▸ EXERCISE PROMPT
Quote the entries below from the line with "order number: 4582984515 -> 4582984005" through the line with "subtotal: 9954.00 -> 14964.00", both ends included, and only those lines.

---- GIVEN ENTRIES

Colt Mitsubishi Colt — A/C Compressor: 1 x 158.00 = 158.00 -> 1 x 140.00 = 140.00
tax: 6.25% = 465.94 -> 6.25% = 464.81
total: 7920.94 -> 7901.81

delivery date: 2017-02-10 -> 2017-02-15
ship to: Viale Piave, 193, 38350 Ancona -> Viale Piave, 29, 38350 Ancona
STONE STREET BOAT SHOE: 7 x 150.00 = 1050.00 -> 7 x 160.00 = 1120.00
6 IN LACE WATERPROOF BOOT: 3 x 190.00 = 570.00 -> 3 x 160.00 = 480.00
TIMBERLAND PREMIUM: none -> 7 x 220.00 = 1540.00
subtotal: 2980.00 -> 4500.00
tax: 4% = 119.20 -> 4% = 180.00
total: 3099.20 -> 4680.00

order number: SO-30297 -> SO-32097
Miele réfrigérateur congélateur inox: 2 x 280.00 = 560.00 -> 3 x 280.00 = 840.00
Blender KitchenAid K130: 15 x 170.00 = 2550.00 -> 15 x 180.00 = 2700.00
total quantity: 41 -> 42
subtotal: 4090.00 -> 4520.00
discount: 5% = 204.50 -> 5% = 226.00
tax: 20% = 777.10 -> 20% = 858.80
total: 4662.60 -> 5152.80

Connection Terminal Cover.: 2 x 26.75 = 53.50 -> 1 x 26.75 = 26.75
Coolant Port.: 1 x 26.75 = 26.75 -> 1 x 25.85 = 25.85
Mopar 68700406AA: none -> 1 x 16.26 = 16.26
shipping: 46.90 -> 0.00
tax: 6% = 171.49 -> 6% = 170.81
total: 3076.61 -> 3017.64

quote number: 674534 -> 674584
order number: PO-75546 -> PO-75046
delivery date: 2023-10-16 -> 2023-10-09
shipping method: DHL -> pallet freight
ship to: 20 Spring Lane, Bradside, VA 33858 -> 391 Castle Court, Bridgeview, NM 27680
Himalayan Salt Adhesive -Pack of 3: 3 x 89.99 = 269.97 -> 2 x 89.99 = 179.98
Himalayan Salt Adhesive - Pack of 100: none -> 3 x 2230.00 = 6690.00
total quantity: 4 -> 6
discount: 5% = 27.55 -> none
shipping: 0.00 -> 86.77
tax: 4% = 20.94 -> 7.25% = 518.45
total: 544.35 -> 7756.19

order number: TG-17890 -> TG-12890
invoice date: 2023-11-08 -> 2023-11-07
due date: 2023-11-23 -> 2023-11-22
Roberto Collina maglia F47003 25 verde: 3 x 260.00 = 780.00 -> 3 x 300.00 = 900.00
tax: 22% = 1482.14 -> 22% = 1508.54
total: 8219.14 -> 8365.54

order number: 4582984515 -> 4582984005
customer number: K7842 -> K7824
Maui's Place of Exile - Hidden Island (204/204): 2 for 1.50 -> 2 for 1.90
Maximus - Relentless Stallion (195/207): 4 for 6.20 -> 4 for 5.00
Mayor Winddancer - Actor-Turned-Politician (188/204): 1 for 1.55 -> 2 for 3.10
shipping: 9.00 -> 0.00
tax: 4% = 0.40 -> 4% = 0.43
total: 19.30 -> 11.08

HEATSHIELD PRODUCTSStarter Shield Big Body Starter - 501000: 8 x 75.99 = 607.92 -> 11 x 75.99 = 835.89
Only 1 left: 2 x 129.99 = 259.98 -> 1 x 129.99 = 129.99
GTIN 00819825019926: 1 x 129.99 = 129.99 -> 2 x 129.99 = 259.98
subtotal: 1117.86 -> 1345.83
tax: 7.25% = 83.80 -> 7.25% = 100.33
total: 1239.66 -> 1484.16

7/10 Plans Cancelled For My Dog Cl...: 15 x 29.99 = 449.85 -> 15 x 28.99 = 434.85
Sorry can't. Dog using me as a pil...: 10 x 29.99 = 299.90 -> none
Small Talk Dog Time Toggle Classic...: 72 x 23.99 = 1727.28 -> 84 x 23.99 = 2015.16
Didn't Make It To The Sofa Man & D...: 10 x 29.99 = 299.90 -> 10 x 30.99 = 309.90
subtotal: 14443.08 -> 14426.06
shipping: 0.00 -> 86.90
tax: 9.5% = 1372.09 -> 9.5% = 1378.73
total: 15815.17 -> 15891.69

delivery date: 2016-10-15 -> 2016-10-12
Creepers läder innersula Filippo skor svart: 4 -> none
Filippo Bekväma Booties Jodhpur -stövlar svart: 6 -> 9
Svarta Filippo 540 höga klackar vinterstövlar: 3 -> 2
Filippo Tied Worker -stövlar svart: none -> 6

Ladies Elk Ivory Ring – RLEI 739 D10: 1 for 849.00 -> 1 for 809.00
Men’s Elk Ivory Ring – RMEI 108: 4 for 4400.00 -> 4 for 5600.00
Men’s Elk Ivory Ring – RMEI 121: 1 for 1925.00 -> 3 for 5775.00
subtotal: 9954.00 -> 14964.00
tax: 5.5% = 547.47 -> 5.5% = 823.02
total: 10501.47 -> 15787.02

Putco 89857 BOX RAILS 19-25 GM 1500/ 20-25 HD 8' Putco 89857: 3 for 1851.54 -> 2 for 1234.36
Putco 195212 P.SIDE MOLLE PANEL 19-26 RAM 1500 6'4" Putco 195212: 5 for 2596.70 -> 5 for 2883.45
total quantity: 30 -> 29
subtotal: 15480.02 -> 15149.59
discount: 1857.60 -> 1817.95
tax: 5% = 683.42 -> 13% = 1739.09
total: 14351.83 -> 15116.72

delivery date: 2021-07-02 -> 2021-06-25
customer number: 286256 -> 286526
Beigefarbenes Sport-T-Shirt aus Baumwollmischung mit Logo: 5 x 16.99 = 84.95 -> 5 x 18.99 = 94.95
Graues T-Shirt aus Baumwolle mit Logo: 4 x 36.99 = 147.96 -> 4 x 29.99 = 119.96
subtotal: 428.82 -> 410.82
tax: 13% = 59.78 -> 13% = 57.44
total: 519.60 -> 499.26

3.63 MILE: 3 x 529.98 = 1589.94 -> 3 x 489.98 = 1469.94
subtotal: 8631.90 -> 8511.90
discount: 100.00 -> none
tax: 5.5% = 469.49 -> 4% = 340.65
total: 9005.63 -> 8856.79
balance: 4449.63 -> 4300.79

--------

▸ COMPLETED TASK
order number: 4582984515 -> 4582984005
customer number: K7842 -> K7824
Maui's Place of Exile - Hidden Island (204/204): 2 for 1.50 -> 2 for 1.90
Maximus - Relentless Stallion (195/207): 4 for 6.20 -> 4 for 5.00
Mayor Winddancer - Actor-Turned-Politician (188/204): 1 for 1.55 -> 2 for 3.10
shipping: 9.00 -> 0.00
tax: 4% = 0.40 -> 4% = 0.43
total: 19.30 -> 11.08

HEATSHIELD PRODUCTSStarter Shield Big Body Starter - 501000: 8 x 75.99 = 607.92 -> 11 x 75.99 = 835.89
Only 1 left: 2 x 129.99 = 259.98 -> 1 x 129.99 = 129.99
GTIN 00819825019926: 1 x 129.99 = 129.99 -> 2 x 129.99 = 259.98
subtotal: 1117.86 -> 1345.83
tax: 7.25% = 83.80 -> 7.25% = 100.33
total: 1239.66 -> 1484.16

7/10 Plans Cancelled For My Dog Cl...: 15 x 29.99 = 449.85 -> 15 x 28.99 = 434.85
Sorry can't. Dog using me as a pil...: 10 x 29.99 = 299.90 -> none
Small Talk Dog Time Toggle Classic...: 72 x 23.99 = 1727.28 -> 84 x 23.99 = 2015.16
Didn't Make It To The Sofa Man & D...: 10 x 29.99 = 299.90 -> 10 x 30.99 = 309.90
subtotal: 14443.08 -> 14426.06
shipping: 0.00 -> 86.90
tax: 9.5% = 1372.09 -> 9.5% = 1378.73
total: 15815.17 -> 15891.69

delivery date: 2016-10-15 -> 2016-10-12
Creepers läder innersula Filippo skor svart: 4 -> none
Filippo Bekväma Booties Jodhpur -stövlar svart: 6 -> 9
Svarta Filippo 540 höga klackar vinterstövlar: 3 -> 2
Filippo Tied Worker -stövlar svart: none -> 6

Ladies Elk Ivory Ring – RLEI 739 D10: 1 for 849.00 -> 1 for 809.00
Men’s Elk Ivory Ring – RMEI 108: 4 for 4400.00 -> 4 for 5600.00
Men’s Elk Ivory Ring – RMEI 121: 1 for 1925.00 -> 3 for 5775.00
subtotal: 9954.00 -> 14964.00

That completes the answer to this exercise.